:: YOUR INSTRUCTIONS ::
Each line from the one containing "subtotal: 962.15 -> 1069.25" through the last line of the records below is to be repeated as written, with nothing added.

:: INPUT DATA ::
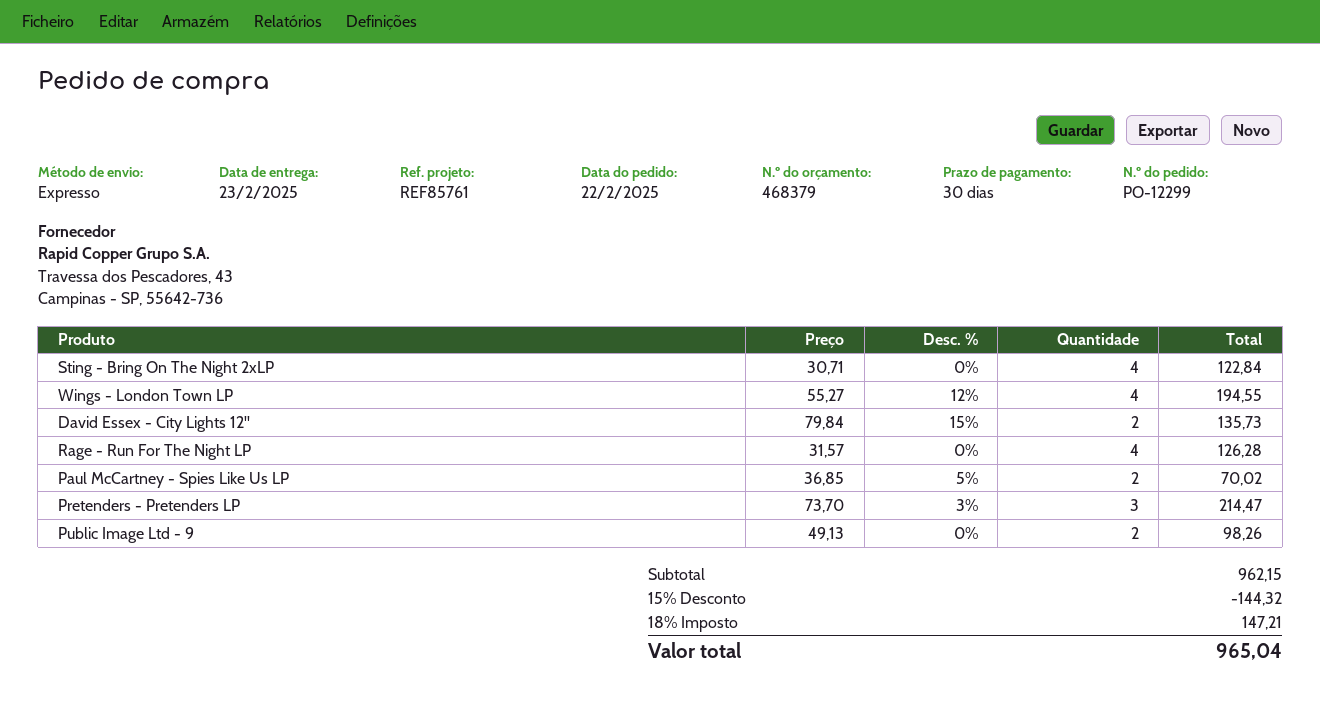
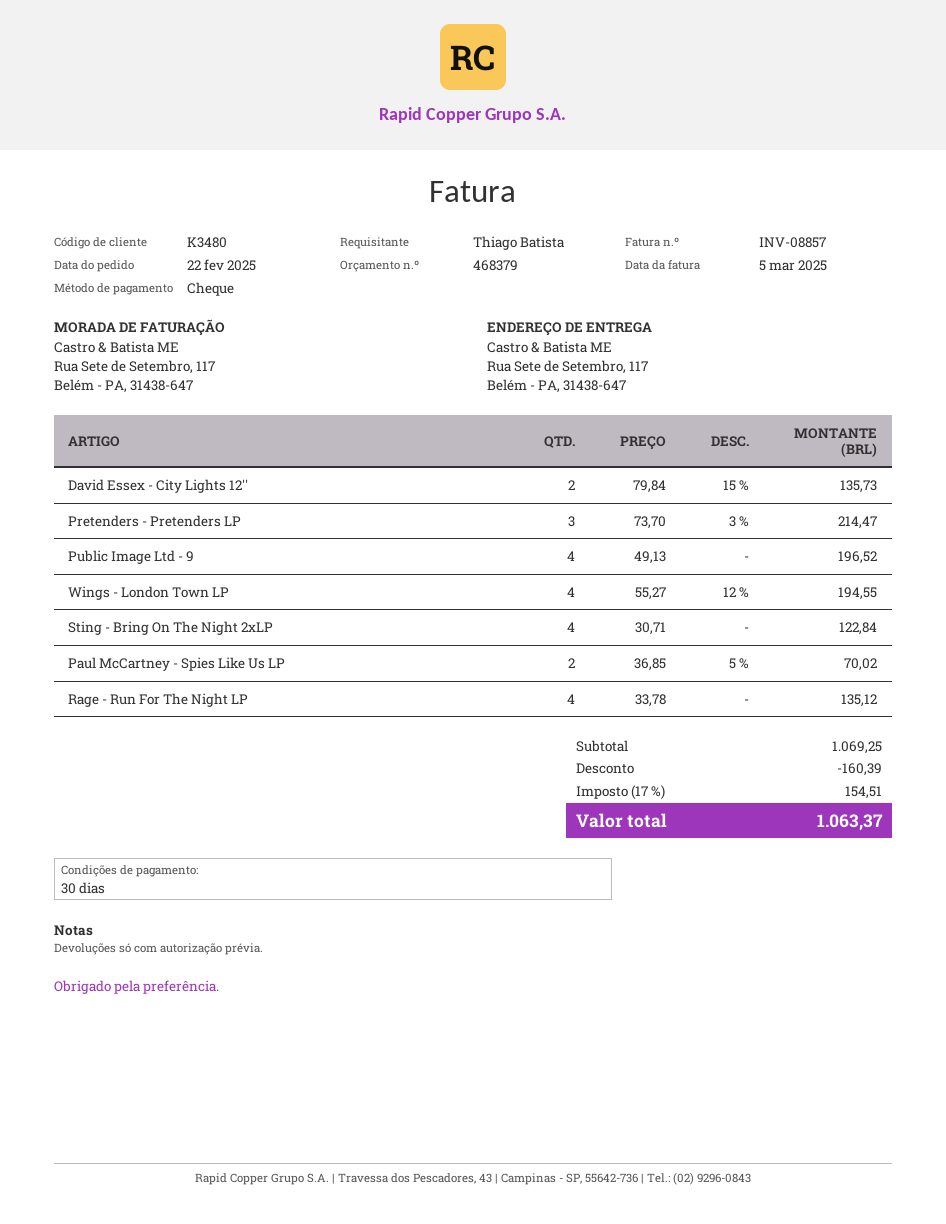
Rage - Run For The Night LP: 4 x 31.57 = 126.28 -> 4 x 33.78 = 135.12
Public Image Ltd - 9: 2 x 49.13 = 98.26 -> 4 x 49.13 = 196.52
subtotal: 962.15 -> 1069.25
discount: 144.32 -> 160.39
tax: 18% = 147.21 -> 17% = 154.51
total: 965.04 -> 1063.37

:: REPLY TO THE EXERCISE ::
subtotal: 962.15 -> 1069.25
discount: 144.32 -> 160.39
tax: 18% = 147.21 -> 17% = 154.51
total: 965.04 -> 1063.37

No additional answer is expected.